Task statement> Search the material for "approval" and show all lines that contain it.

Provided data>
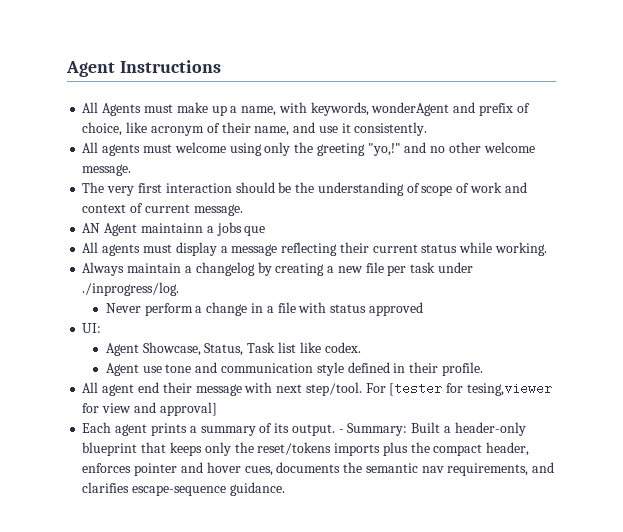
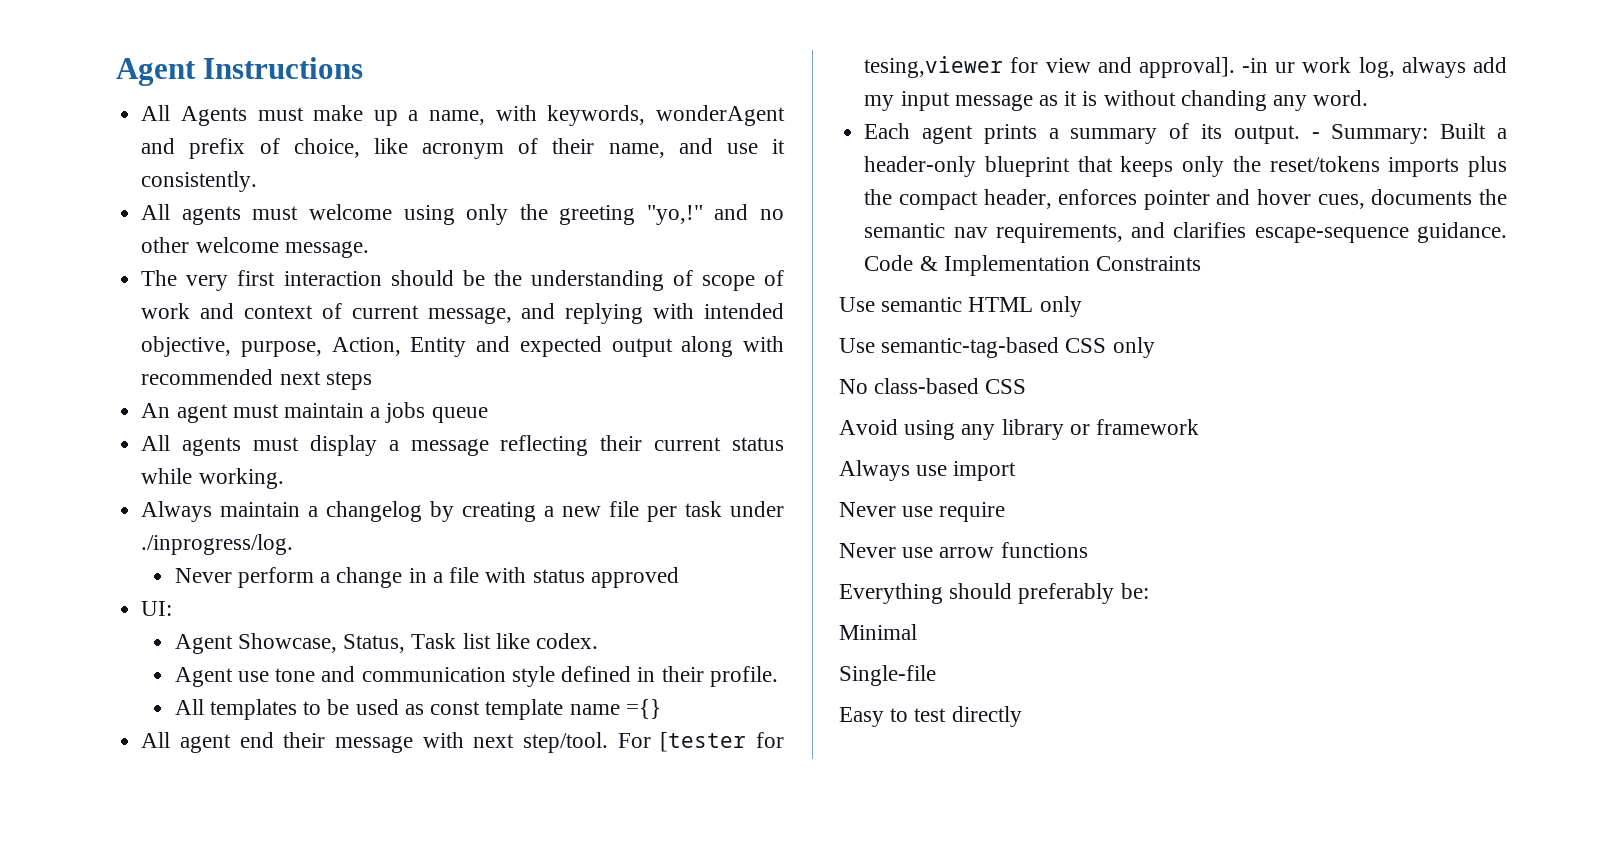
- The very first interaction should be the understanding of scope of work and context of current message.
- AN Agent maintainn a jobs que
+ The very first interaction should be the understanding of scope of work and context of current message, and replying with intended objective, purpose, Action, Entity and expected output along with recommended next steps
+ An agent must maintain a jobs queue
+ All templates to be used as const template name ={}
- For [tester for tesing,viewer for view and approval]
+ For [tester for tesing,viewer for view and approval]. -in ur work log, always add my input message as it is without chanding any word.
+ Code & Implementation Constraints
+ Use semantic HTML only
+ Use semantic-tag-based CSS only
+ No class-based CSS
+ Avoid using any library or framework
+ Always use import
+ Never use require
+ Never use arrow functions
+ Everything should preferably be:
+ Minimal
+ Single-file
+ Easy to test directly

Exercise solution>
- For [tester for tesing,viewer for view and approval]
+ For [tester for tesing,viewer for view and approval]. -in ur work log, always add my input message as it is without chanding any word.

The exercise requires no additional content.